Required action -> For the records below, print the lines from the line with "- 12.错误处理实现" through the line with "templating target_template are" exactly as written; include both end lines and exclude the rest.

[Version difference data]
......
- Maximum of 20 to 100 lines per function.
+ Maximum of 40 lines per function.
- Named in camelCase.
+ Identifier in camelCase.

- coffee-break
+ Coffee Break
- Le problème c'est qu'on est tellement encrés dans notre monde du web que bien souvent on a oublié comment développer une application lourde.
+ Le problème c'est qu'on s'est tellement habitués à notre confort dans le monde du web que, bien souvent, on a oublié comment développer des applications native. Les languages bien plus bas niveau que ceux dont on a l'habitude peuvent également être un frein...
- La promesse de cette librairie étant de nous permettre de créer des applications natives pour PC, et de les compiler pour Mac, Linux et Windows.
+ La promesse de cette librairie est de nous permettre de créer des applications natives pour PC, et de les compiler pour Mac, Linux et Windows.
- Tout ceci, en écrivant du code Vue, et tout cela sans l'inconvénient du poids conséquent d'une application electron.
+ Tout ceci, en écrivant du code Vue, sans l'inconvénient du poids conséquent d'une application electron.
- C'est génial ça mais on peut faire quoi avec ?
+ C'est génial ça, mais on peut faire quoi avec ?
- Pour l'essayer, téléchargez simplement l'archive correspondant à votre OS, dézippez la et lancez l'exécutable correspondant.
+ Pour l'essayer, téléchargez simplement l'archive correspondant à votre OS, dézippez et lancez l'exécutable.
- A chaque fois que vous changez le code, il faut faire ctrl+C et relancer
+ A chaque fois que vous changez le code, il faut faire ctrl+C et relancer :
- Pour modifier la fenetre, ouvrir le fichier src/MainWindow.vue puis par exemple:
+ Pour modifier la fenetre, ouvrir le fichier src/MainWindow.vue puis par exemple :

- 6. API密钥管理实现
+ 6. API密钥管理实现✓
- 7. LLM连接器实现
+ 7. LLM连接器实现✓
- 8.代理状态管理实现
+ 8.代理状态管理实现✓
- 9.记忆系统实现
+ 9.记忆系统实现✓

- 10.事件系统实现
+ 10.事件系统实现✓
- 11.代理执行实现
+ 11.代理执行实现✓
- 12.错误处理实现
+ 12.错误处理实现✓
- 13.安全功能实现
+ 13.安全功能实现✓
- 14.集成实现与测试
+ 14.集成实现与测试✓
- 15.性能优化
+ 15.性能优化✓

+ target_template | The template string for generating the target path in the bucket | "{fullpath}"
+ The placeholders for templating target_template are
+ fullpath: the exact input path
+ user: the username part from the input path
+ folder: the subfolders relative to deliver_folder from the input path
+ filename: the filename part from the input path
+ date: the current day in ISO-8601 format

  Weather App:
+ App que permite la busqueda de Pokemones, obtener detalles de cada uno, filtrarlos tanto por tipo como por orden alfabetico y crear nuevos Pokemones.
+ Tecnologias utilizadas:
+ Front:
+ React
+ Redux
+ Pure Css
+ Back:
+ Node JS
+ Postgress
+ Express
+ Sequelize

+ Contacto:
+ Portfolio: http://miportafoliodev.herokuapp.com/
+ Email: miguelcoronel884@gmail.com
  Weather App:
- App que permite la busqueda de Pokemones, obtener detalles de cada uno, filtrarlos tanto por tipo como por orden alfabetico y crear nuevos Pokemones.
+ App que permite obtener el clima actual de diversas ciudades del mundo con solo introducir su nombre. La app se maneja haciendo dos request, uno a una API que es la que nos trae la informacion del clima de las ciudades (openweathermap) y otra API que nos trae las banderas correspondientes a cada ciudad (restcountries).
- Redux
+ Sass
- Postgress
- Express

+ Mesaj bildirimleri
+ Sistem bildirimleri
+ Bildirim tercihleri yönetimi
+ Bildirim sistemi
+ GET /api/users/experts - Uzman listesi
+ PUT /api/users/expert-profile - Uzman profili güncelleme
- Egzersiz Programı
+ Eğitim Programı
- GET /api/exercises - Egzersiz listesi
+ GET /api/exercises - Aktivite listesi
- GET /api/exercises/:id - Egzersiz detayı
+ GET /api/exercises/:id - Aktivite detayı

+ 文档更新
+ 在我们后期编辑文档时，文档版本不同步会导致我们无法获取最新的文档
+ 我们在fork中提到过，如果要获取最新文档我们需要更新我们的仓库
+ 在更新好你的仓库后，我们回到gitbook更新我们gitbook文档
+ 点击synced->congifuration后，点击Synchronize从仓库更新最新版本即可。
......
Result ->
- 12.错误处理实现
+ 12.错误处理实现✓
- 13.安全功能实现
+ 13.安全功能实现✓
- 14.集成实现与测试
+ 14.集成实现与测试✓
- 15.性能优化
+ 15.性能优化✓

+ target_template | The template string for generating the target path in the bucket | "{fullpath}"
+ The placeholders for templating target_template are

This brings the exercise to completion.